— Ниночка, я хочу попрощаться.
— Опять едешь? — неприязненно спросила она и закусила конец косы.
— Еду.
— Надолго или совсем?
— Там видно будет.
— Ну, счастливого пути, — она взмахнула косой и побежала догонять своего кавалера, который стоял и нетерпеливо копал землю бутсой.
Гарусов поднялся по лестнице. Зоя уже ждала его у дверей — должно быть, в окно.увидела, как он подходил. Бледная, но спокойная. Он посмотрел ей в лицо и обмер: оказывается, за эти годы щеки у Зои стали треугольными. Он опустил глаза на ее клеенчатый, цветочками, фартук.
— Когда? — спросила Зоя.
— Сегодня. Ноль тридцать.
— Побудешь или как?
— Не могу, Зоя, надо еще за вещами заехать...
— Что ж, поезжай, раз надо. Посидим с тобой, что ли, на дорогу. Так, кажется, по-русски-то полагается.
— Не знаю я, Зоя, как полагается.
Сели. Гарусов сказал с усилием:
— Прости, Зоя, что испортил тебе жизнь. Не надо мне было на тебе жениться.
— Что ты, Толенька, как ты можешь так говорить? Я с тобой очень даже счастлива была и навсегда тебе благодарна.

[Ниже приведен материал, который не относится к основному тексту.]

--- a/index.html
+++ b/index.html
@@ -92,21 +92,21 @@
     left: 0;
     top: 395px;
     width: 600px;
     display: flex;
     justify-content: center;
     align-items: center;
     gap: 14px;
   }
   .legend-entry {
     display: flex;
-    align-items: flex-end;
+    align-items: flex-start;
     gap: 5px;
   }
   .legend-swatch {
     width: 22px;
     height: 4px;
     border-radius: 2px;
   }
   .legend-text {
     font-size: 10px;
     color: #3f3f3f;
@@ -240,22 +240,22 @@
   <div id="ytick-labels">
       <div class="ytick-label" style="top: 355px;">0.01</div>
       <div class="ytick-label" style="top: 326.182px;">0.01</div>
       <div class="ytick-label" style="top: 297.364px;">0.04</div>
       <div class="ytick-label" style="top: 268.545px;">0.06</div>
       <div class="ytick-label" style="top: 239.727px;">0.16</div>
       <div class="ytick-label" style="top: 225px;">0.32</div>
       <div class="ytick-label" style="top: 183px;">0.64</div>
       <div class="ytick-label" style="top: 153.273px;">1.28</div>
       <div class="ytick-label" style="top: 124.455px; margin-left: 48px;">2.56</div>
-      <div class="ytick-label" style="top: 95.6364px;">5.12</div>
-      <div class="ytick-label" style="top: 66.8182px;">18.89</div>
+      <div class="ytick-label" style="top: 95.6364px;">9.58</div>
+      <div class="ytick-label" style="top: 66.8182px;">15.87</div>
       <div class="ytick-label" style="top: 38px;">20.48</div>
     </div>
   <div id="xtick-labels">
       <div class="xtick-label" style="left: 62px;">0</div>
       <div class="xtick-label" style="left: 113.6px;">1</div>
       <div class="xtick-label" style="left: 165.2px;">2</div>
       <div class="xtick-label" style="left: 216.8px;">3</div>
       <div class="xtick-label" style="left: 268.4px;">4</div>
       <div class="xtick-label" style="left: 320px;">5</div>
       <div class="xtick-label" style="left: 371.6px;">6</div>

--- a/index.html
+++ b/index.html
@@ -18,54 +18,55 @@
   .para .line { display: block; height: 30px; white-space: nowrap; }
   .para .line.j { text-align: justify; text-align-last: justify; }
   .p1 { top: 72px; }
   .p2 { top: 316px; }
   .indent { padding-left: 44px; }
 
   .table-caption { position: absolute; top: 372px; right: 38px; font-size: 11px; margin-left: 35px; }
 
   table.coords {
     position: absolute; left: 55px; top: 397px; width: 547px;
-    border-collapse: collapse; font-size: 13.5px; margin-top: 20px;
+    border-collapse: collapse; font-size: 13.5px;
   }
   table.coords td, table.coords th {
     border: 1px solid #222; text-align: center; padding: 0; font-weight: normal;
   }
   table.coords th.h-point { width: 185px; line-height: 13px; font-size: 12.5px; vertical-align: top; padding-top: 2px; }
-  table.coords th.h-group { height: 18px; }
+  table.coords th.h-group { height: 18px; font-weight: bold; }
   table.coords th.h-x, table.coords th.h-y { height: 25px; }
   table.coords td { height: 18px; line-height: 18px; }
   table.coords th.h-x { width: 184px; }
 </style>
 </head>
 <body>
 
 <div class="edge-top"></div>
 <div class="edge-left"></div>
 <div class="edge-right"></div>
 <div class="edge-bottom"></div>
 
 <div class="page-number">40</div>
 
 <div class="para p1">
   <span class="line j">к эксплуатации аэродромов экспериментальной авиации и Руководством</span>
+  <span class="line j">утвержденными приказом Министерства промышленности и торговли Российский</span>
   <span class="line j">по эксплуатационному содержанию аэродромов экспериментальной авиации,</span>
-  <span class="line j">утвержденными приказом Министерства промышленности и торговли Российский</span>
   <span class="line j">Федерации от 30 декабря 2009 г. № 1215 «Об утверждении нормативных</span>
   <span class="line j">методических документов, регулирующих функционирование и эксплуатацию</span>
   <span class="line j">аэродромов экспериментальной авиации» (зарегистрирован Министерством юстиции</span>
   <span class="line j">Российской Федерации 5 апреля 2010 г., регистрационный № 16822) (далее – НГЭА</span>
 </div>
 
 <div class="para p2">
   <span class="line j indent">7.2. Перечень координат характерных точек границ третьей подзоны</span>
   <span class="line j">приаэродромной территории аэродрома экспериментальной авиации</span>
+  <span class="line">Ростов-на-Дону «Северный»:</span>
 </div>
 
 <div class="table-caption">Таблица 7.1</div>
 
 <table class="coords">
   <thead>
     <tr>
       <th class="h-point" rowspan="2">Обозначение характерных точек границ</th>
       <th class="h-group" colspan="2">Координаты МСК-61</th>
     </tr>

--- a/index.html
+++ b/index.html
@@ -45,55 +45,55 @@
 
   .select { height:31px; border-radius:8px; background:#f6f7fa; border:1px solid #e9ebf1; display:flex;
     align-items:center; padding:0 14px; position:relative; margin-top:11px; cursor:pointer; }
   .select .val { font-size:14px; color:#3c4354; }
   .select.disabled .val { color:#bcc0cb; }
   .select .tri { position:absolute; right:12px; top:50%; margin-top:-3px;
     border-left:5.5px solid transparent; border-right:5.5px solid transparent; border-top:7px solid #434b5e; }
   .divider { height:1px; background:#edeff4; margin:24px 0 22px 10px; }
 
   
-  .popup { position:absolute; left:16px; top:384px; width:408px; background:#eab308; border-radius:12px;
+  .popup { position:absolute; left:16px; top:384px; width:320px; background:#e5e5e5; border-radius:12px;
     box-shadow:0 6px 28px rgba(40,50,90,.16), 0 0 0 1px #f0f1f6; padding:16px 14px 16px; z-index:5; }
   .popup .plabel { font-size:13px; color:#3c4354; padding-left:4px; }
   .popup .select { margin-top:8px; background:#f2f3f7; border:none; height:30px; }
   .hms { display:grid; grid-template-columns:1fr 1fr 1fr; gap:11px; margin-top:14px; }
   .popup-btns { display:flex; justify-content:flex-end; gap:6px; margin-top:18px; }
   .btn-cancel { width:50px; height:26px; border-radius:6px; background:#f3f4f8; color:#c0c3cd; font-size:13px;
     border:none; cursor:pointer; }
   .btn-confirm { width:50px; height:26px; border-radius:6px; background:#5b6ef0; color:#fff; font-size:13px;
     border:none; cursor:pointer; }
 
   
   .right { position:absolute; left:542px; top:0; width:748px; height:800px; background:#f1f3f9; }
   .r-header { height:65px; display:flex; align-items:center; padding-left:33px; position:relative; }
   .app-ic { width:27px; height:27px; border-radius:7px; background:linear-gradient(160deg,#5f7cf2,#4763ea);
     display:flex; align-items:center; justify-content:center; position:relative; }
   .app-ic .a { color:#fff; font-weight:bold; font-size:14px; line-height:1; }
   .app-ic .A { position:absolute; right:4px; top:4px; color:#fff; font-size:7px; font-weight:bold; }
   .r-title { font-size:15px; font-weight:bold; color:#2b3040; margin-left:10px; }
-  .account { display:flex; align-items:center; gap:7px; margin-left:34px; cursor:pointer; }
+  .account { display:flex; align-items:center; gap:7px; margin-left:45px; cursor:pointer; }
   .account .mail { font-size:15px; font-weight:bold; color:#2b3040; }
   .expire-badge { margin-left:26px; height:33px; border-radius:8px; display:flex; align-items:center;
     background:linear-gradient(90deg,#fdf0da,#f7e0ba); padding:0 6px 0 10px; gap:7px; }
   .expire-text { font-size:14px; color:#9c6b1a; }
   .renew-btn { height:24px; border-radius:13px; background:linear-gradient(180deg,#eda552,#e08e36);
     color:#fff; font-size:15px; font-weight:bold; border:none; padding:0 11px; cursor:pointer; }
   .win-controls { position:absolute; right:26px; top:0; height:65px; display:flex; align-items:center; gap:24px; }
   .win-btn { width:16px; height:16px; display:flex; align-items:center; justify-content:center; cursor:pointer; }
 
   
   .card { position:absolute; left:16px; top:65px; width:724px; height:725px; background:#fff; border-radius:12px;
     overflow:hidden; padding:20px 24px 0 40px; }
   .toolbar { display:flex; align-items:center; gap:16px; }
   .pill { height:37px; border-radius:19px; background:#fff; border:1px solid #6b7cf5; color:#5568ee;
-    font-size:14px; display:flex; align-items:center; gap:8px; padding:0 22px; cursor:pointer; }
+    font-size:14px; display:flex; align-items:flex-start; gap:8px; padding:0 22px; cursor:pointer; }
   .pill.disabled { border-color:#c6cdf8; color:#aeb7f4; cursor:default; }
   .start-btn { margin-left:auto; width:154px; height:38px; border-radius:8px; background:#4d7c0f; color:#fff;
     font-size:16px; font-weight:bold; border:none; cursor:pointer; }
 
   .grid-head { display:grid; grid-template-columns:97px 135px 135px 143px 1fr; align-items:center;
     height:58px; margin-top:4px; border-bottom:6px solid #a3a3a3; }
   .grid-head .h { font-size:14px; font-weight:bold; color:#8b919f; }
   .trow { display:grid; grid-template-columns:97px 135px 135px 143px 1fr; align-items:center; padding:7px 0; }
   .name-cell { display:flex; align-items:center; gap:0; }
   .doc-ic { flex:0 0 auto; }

— Это я тебе должен быть благодарен.
Помолчали. Зоя спросила:
— Может, все-таки поехать мне с тобой, Толенька? Ты не думай, я на жену не претендую, веди свою личную жизнь какую хочешь. Я просто помочь тебе хочу. Прямо душа болит за тебя, как ты там будешь, один как иголка.
— Не надо, Зоя. Я именно хочу посмотреть, чего я стою один.
— Смотри, тебе виднее.
Зоя встала. Гарусов тоже встал. Тут словно что-то ее толкнуло, и она протянула ему обе руки, сложив их ладонями кверху, лодочкой. В эту лодочку Гарусов, прощаясь, спрятал свое лицо.